MUedit is a Matlab app that decomposes electromyographic (EMG) signals recorded from multiple electrodes into individual motor unit pulse trains using fast independent component analysis (fastICA). You can easily adjust the parameters of the algorithm to the specificity of your experimental settings. After the decomposition, you can display and edit the output of the fastICA, i.e., the motor unit pulse trains.
We provide a step-by-step protocol (User_manual.pdf) to facilitate the implementation of MUedit in any experimental settings. You can also read our paper that describes the method, the main steps of the experiments, and the capabilities of the app (https://pubmed.ncbi.nlm.nih.gov/38761514/).

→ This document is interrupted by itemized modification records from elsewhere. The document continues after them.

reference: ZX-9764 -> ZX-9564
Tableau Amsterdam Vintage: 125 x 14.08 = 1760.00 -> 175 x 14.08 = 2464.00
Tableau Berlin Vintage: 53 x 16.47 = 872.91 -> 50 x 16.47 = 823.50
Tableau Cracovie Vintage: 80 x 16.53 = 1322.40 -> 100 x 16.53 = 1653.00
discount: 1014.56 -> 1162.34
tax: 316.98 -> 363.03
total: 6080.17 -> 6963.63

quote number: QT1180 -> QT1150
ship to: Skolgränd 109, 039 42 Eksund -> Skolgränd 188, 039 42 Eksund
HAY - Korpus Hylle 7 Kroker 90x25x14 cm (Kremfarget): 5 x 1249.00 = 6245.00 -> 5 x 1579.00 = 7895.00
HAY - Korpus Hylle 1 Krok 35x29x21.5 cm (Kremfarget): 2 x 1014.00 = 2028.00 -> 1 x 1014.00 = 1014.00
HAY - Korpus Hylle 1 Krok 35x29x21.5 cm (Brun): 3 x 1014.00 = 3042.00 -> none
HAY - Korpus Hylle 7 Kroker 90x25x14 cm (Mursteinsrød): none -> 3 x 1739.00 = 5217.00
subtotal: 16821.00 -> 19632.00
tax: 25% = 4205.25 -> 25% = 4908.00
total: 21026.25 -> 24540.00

You can download the data presented in the paper at https://figshare.com/projects/Data_for_MUedit/172314
A version of the decomposition algorithm coded with Python (Python 3.9.15) by Ciara Gibbs ([email protected]) will be available soon at https://github.com/ciaragibbs/MUEdit_Python
For technical assistance and support, please contact: Dr. Simon Avrillon / Sir Michael Uren Hub / Imperial College London / 86 Wood Ln / London W12 0BZ / E-mail address: [email protected]

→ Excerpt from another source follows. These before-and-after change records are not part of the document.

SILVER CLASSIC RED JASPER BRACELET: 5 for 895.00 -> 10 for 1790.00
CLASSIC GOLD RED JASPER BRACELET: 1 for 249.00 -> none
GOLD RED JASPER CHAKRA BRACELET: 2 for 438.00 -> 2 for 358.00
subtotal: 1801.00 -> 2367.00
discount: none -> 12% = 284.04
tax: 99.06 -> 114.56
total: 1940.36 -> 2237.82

If you use MUedit in your experimental setting, please cite the following preprint.
Avrillon, S., Hug, F., Baker, S.N., Gibbs, C., and Farina, D. (2024). Tutorial on MUedit: An open-source software for identifying and analysing the discharge timing of motor units from electromyographic signals. J Electromyogr Kinesiol 77, 102886. 10.1016/j.jelekin.2024.102886.